Not features — foundations. - Where can we create continuous value, not one-time value?
This is the question that separates category leaders from everyone else.
How infrastructure-first players are approaching the shift
In recent years, a new category of infrastructure-first companies has begun to emerge within ticketing.
Rather than adding isolated features on top of legacy systems, these players focus on building native, lifecycle-aware foundations that allow platforms to manage complexity, liquidity and governance internally.
menta tech is one example of this approach.
Rather than operating as a secondary marketplace, menta works directly with primary ticketing platforms, enabling them to run resale and post-purchase activity internally — under their own brand, rules and governance.
Its API-first, white-label architecture combines rules management, operational orchestration and revenue logic into a single infrastructure layer designed for multi-touch ticket journeys at scale.

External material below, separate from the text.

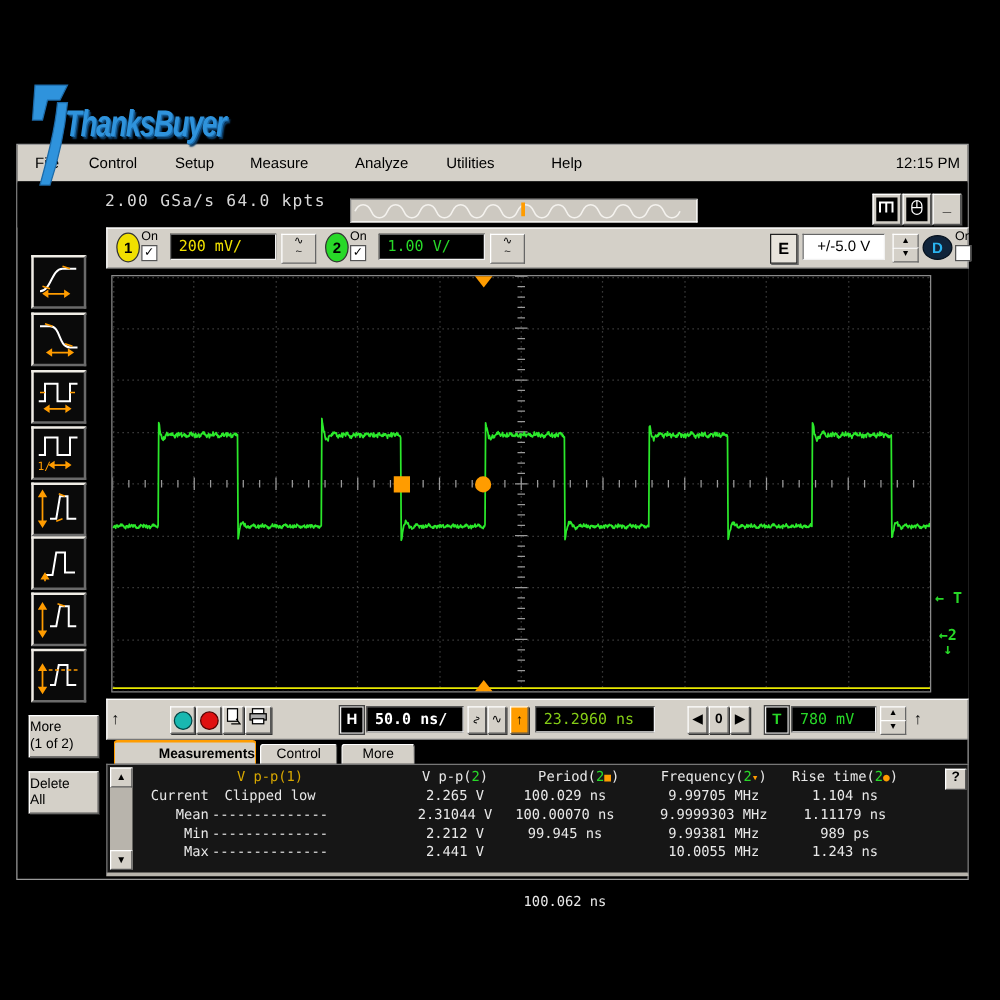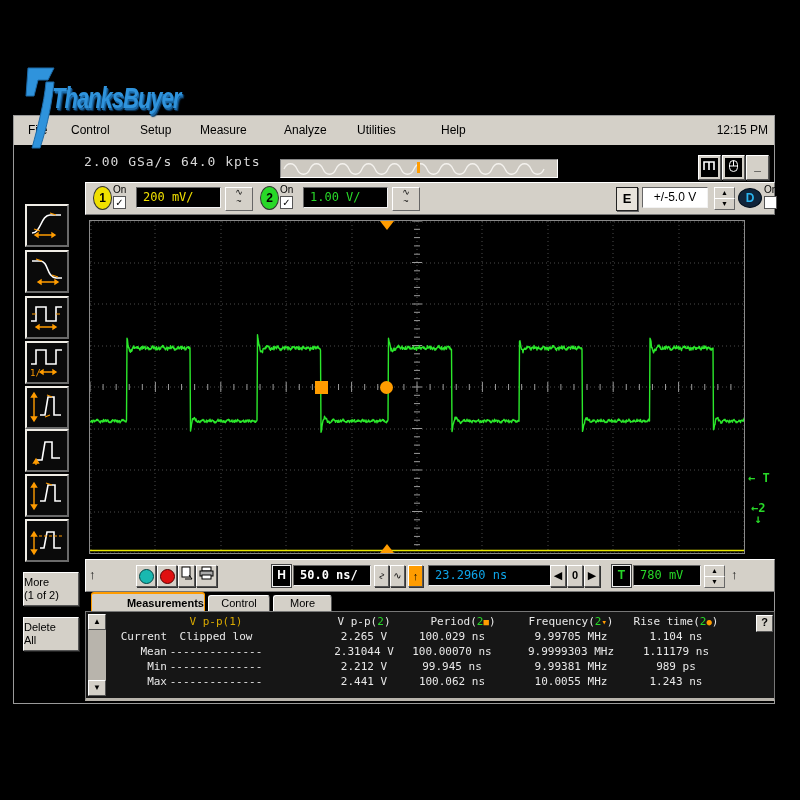"23.2960 ns" div.lcd { color: #0ea5e9 -> #84cc16; width: 138px -> 96px }
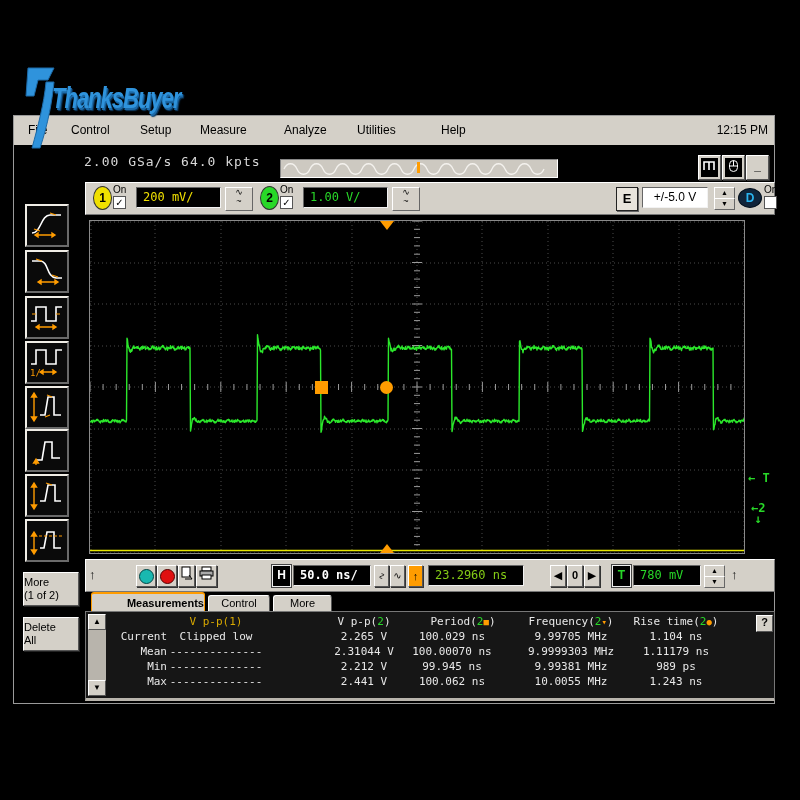"100.062 ns" div.mcell { margin-top: none -> 40px }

The underlying principle is simple: post-purchase activity is not an edge case.
It is core system behaviour.
About menta tech
menta tech is a ticketing infrastructure company built to support the full lifecycle of a ticket beyond the initial sale.
Working directly with primary ticketing platforms across the US, Europe and Latin America, menta enables resale and post-purchase activity to run natively within existing platforms, rather than being outsourced to external ecosystems.
By combining governance, operations and revenue logic into a single white-label, API-first layer, menta helps platforms regain control over liquidity, data and fan experience across markets.
Closing: 2026 marks the beginning of the infrastructure decade
Ticketing is entering a new phase of maturity.
The next category leaders will not be defined by how many features they ship, but by how well they design for the invisible parts of the system: complexity, liquidity, behavioural data and lifecycle continuity.
The era of the one-time ticket is ending. The era of continuous value platforms is beginning.
And those who build for the full lifecycle, not just the first conversion, will shape the next decade of this industry.